S’est ajoutée à cela ces dernières années une mode de l’ « unicorn food », des gâteaux, des desserts, parfois des boissons, bleus, roses, mauves et arcs-en-ciel, sans doute terriblement sucrés. La référence n’est plus la même, on ne mange pas de licorne, on mange des trucs aux couleurs de la licorne, peut-être même des trucs que les licornes pourraient manger, même si ce n’est pas très bon pour la ligne. Je ne suis pas très dessert, je n’aime pas les sucreries, je n’ai pas essayé…

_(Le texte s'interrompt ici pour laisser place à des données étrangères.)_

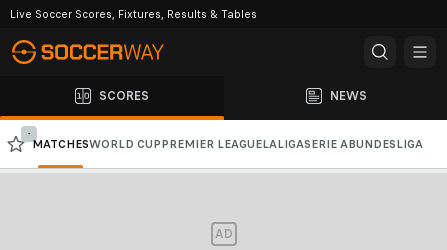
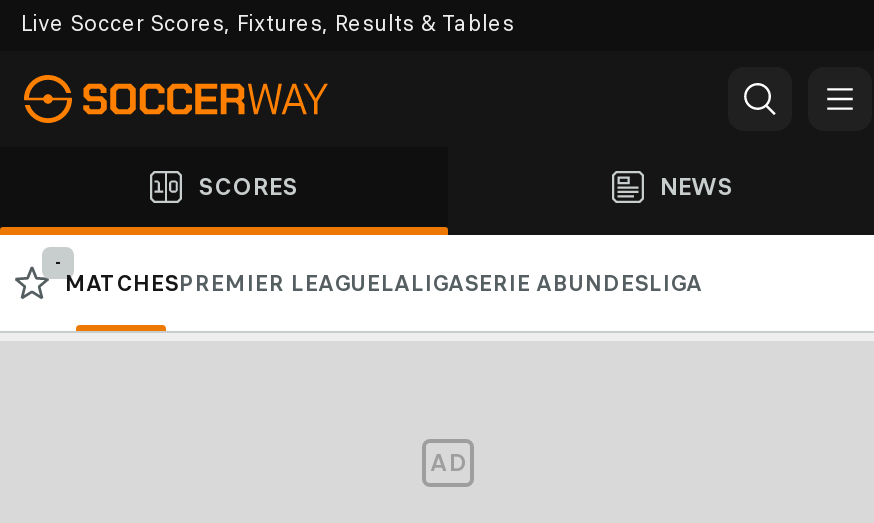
- MATCHESWORLD CUP PREMIER LEAGUELALIGASERIE A BUNDESLIGA
+ MATCHESPREMIER LEAGUELALIGASERIE ABUNDESLIGA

Côté boisson, la licorne semble avoir une certaine affinité d’une part avec les smoothies et capuccinos, qui relèvent alors de l’unicorn food, d’autre part avec la bière, car une bonne bière doit être préparée avec de l’eau pure. La première marque de bière japonaise est la kirin, même si cette bestiole n’est pas vraiment une licorne ; en France la brasserie de Saverne s’est, depuis quelques années, rebaptisée la licorne, animal qui figure sur les armoiries de la ville.


[1] Bibliothèque Nationale, ms fr 9644, cité in Œuvres complètes de Rutebeuf, Paris, 1839, tome II, p.465.
[2] Jérôme Lobo, Relation de l’Empire des Abyssins, in Melchisédech Thévenot, Relations de divers voyages curieux, Paris, 1672, tome IV.
[3] The Asiatic Journal, décembre 1820.